Contudo, há que ter em conta a questão da cibersegurança. “É uma questão crucial e tem de ser garantida. As ferramentas existem, o que por vezes não existe é a consciência da importância de termos uma abordagem consistente e segura em termos de cibersegurança”, diz.

Lino Santos, coordenador do Centro Nacional de Cibersegurança (CNCS), concorda. “Há organizações que não estavam preparadas para ter estas condições para todos os seus colaboradores”, avisa. Estas condições têm que ver com a responsabilidade de empresas proporcionarem o ambiente de trabalho em casa, em tudo semelhante ao do escritório. “Tem de fornecer ao trabalhador o equipamento e um instrumento de acesso remoto, tipicamente uma VPN, de acesso à rede corporativa da organização. Isto, mantendo o princípio de segregação de funções. Não devemos, de alguma forma, baixar a guarda no controlo de acesso e nos mecanismos de autenticação forte que temos no escritório quando estamos em casa”, alerta o coordenador do CNCS.

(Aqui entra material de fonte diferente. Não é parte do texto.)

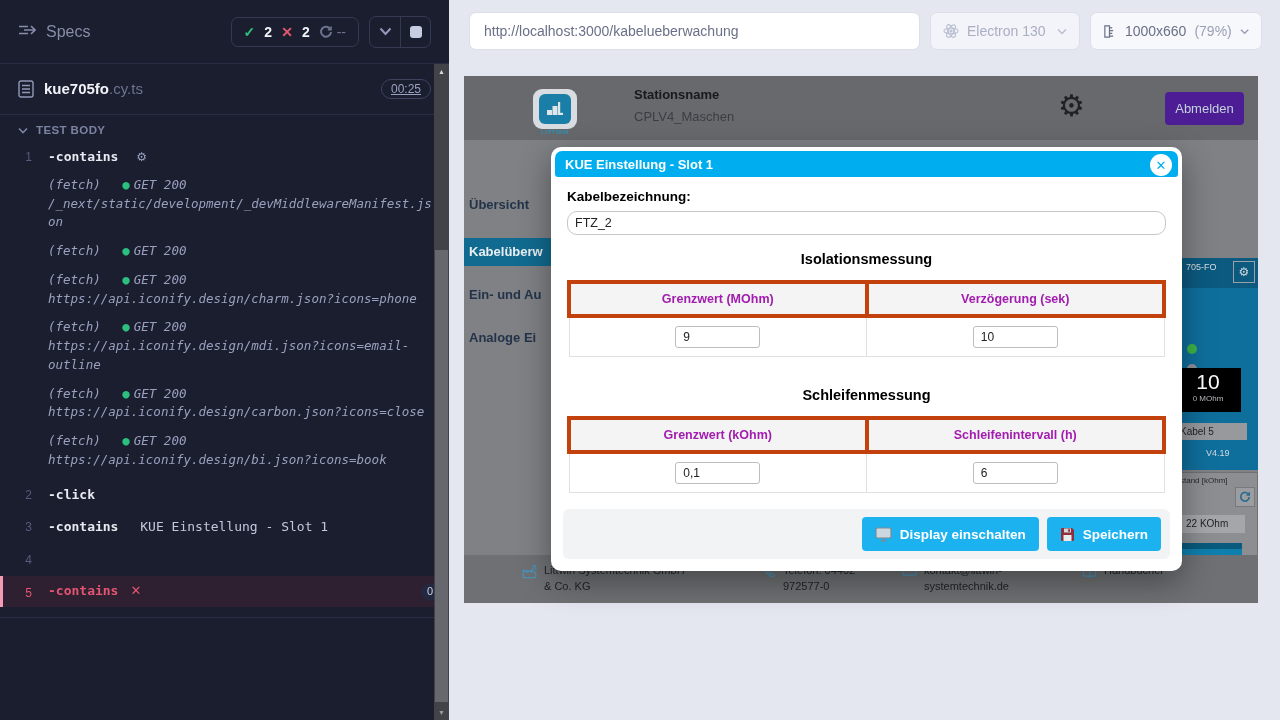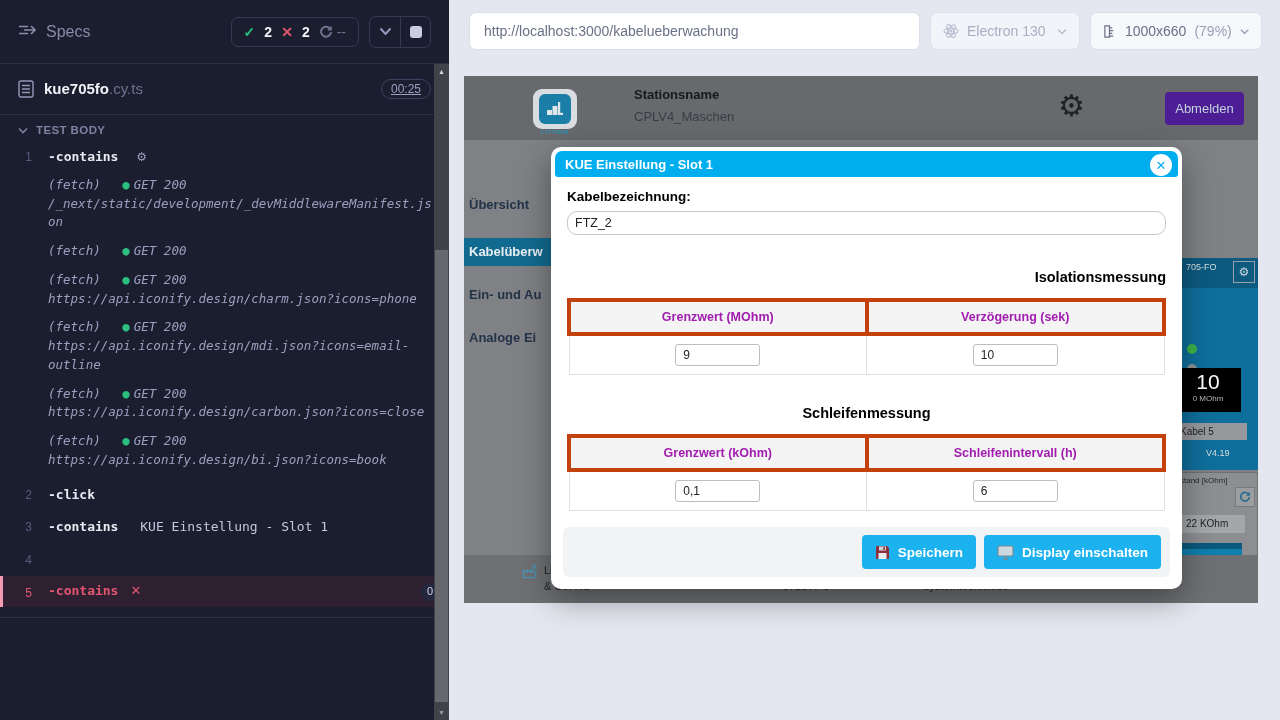--- a/index.html
+++ b/index.html
@@ -456,21 +456,21 @@
     <div class="modal-header">
       <span>KUE Einstellung - Slot 1</span>
       <button class="modal-close">
           <span>✕</span>
         </button>
     </div>
     <div class="modal-body">
       <div class="cable-label">Kabelbezeichnung:</div>
       <input class="cable-input" value="FTZ_2" style="">
 
-      <div class="msection-title" style="margin-top:34px;text-align:right;">Isolationsmessung</div>
+      <div class="msection-title" style="margin-top:16px;">Isolationsmessung</div>
       <table class="mtable">
         <tbody>
             <tr>
           <th style="width:50%;">Grenzwert (MOhm)</th>
           <th>Verzögerung (sek)</th>
         </tr>
         <tr>
           <td><input class="cell-input" value="9" style=""></td>
           <td><input class="cell-input" value="10" style=""></td>
         </tr>
@@ -486,30 +486,30 @@
         </tr>
         <tr>
           <td><input class="cell-input" value="0,1" style=""></td>
           <td><input class="cell-input" value="6" style=""></td>
         </tr>
       </tbody>
         </table>
     </div>
     <div class="modal-footer">
       <button class="btn-cyan">
+        <svg width="17" height="15" viewBox="0 0 17 15" fill="none">
+          <rect x="1" y="1" width="15" height="10" rx="1.5" fill="#cdd7df" stroke="#7d8994" stroke-width="1.2"></rect>
+          <path d="M6 14h5M8.5 11v3" stroke="#7d8994" stroke-width="1.4"></path>
+        </svg>
+        <span>Display einschalten</span>
+      </button>
+      <button class="btn-cyan">
         <svg width="15" height="15" viewBox="0 0 15 15">
           <path d="M1 2a1 1 0 0 1 1-1h10l2 2v10a1 1 0 0 1-1 1H2a1 1 0 0 1-1-1z" fill="#8e2f3c"></path>
           <rect x="4" y="1.5" width="7" height="4" fill="#cfd6dc"></rect>
             <rect x="8.2" y="2.2" width="1.8" height="2.6" fill="#8e2f3c"></rect>
           <rect x="3.5" y="8" width="8" height="6" fill="#e8ecef"></rect>
         </svg>
         <span>Speichern</span>
       </button>
-      <button class="btn-cyan">
-        <svg width="17" height="15" viewBox="0 0 17 15" fill="none">
-          <rect x="1" y="1" width="15" height="10" rx="1.5" fill="#cdd7df" stroke="#7d8994" stroke-width="1.2"></rect>
-          <path d="M6 14h5M8.5 11v3" stroke="#7d8994" stroke-width="1.4"></path>
-        </svg>
-        <span>Display einschalten</span>
-      </button>
     </div>
   </div>
 </div>
 
 </body></html>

A transição inesperada para o regime de teletrabalho pode levar a um aligeirar dos processos e é aqui que, para Lino Santos, é necessário ter atenção redobrada. “Um dos tipos de ataques que observamos com alguma frequência são ataques de spear phishing – mensagens forjadas, muito bem escritas, e que dão a ideia de terem sido escritas pelo responsável da empresa dando ordem ao responsável financeiro para que ele pague determinada quantia a alguém. Num ambiente de escritório temos mecanismos que protegem deste tipo de ataques. Se aligeiramos os processos em regime de teletrabalho, corremos riscos”, alerta.

Já ao trabalhador cabe assegurar a segurança da rede doméstica, com a criação de uma password forte de acesso à rede wi-fi e cuidados redobrados com o equipamento, usando os dispositivos cedidos pela empresa exclusivamente para trabalho sem os partilhar com terceiros. Contudo, há ameaças que surgem associadas ao momento atual. “O nível de ansiedade das pessoas torna-as muito disponíveis a consultar redes sociais e ver mensagens de correio eletrónico com boas notícias. Nas últimas duas semanas assistimos ao aproveitamento desta ansiedade para fazer circular campanhas de phishing e de infeção”, alerta Lino Santos, para quem é essencial que a consulta de redes sociais ou o consumo de informação não seja feito com os dispositivos usados para teletrabalho.